Его лицо становится мертвенно-бледным, на носу проступают зловещие пятна, словно пальцы самого дьявола касаются его то тут, то там. Но он умеет сдерживаться, а она нет.

— Бросьте зонтик, — советует он спокойно, — он больше никуда не годится и только делает вас смешной.

Тогда она в ярости называет мистера Лэмла "наглым негодяем" и с такой силой отшвыривает обломки зонтика, что они попадают в Лэмла. Следы пальцев на мгновение проступают сильней, но он по-прежнему идет рядом с ней.

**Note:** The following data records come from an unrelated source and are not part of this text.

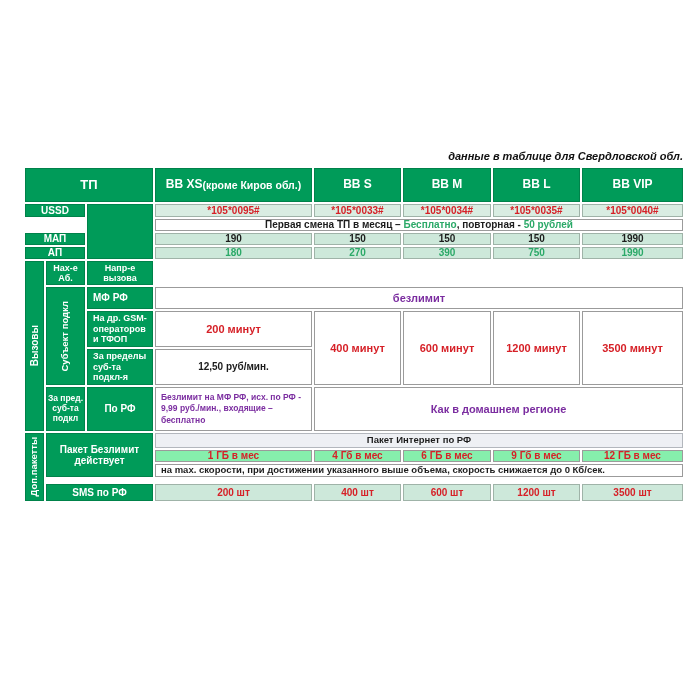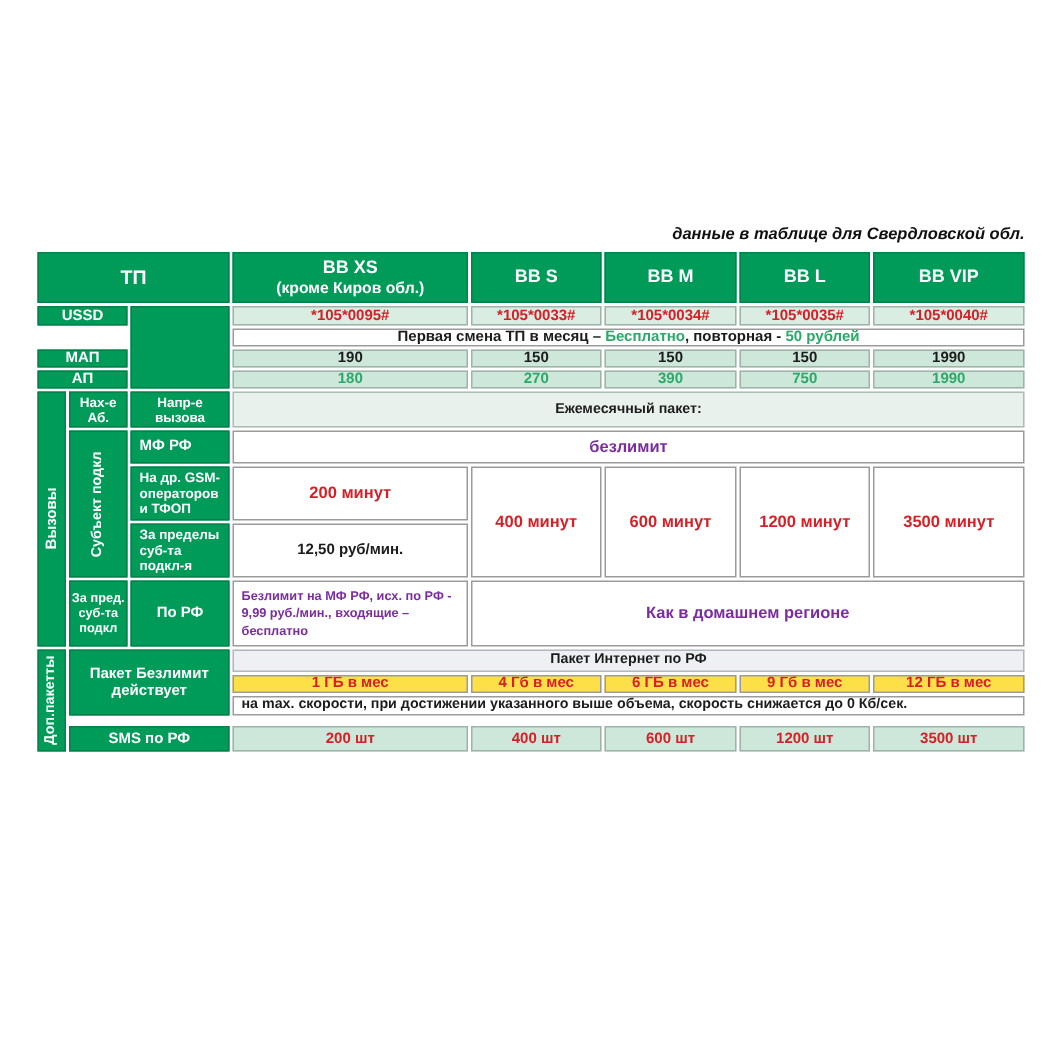--- a/index.html
+++ b/index.html
@@ -52,7 +52,7 @@
 <div class="tariff-grid">
 
   <div class="cell g fs13" style="grid-column:1/4;grid-row:1;">ТП</div>
-  <div class="cell g" style="grid-column:4;grid-row:1;flex-direction:column;">
+  <div class="cell g" style="grid-column:4;grid-row:1;">
     <div class="plan-name">BB XS</div>
     <div class="sub">(кроме Киров обл.)</div>
   </div>

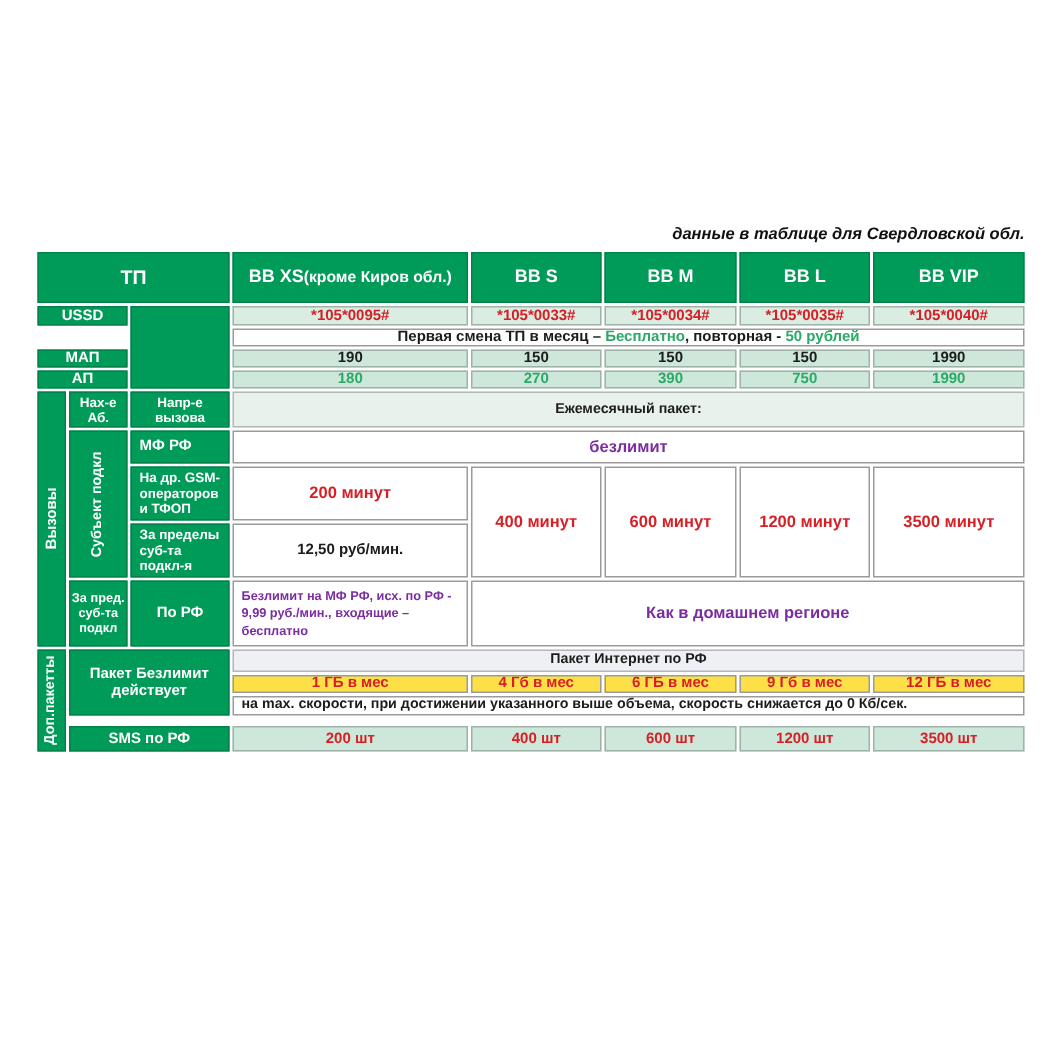--- a/index.html
+++ b/index.html
@@ -102,7 +102,6 @@
     </div>
   <div class="cell g" style="grid-column:2;grid-row:6;">Нах-е Аб.</div>
   <div class="cell g" style="grid-column:3;grid-row:6;">Напр-е вызова</div>
-  <div class="cell pg fs95 blk" style="grid-column:4/9;grid-row:6;">Ежемесячный пакет:</div>
 
   <div class="cell g fs95" style="grid-column:2;grid-row:7/10;">
       <span class="vert">Субъект подкл</span>

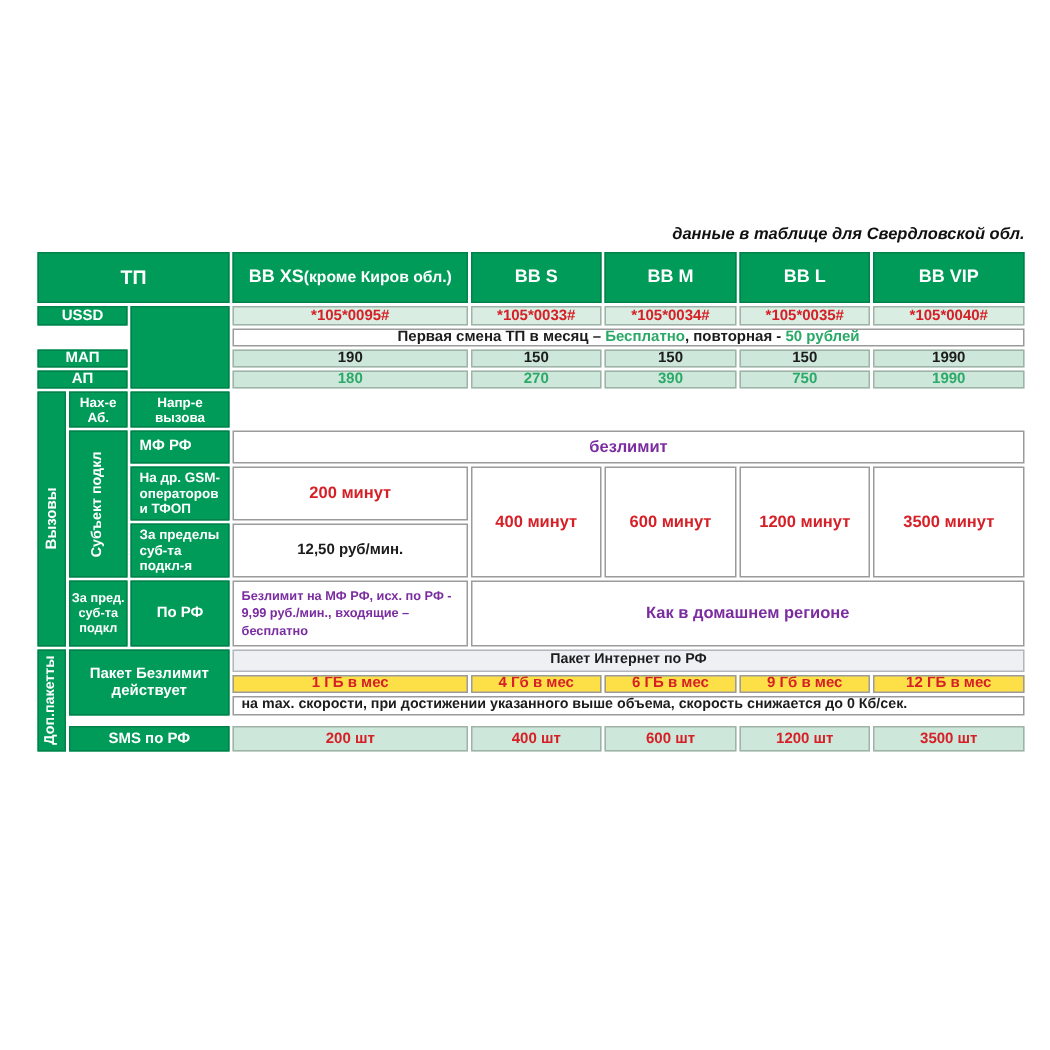--- a/index.html
+++ b/index.html
@@ -28,7 +28,7 @@
   .pg{background:#e9f1ed;border:1px solid #aebbb3;}
   .lav{background:#eef0f4;border:1px solid #b3b7bd;}
   .wh{background:#ffffff;border:1px solid #9b9b9b;}
-  .pk{background:#fde047;border:1px solid #9b9b9b;}
+  .pk{background:#86efac;border:1px solid #9b9b9b;}
   .red{color:#d62027;}
   .grn{color:#2ba968;}
   .pur{color:#7b2da0;}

Миссис Лэмл разражается слезами и говорит, что она самая несчастная женщина, обманутая и обиженная, как никто на свете. Потом говорит, что покончила бы с собой, если б у нее хватило на это духу. Потом называет его низким обманщиком. Потом спрашивает, почему, если эта гнусная авантюра не удалась, он не убьет ее своими руками теперь, когда все обстоятельства ему благоприятствуют? Потом снова плачет. Потом снова приходит в ярость и поминает каких-то мошенников. В конце концов она садится на камень, обуреваемая всеми страстями, ведомыми и неведомыми женскому полу. В то время как с ней происходят такие перемены, на его носу то выступают, то пропадают белые пятна, словно клапаны флейты, на которой играет дьявольская рука. И под конец его бледные губы слегка раскрываются, словно ему не хватает дыхания после быстрого бега. Но он стоит неподвижно.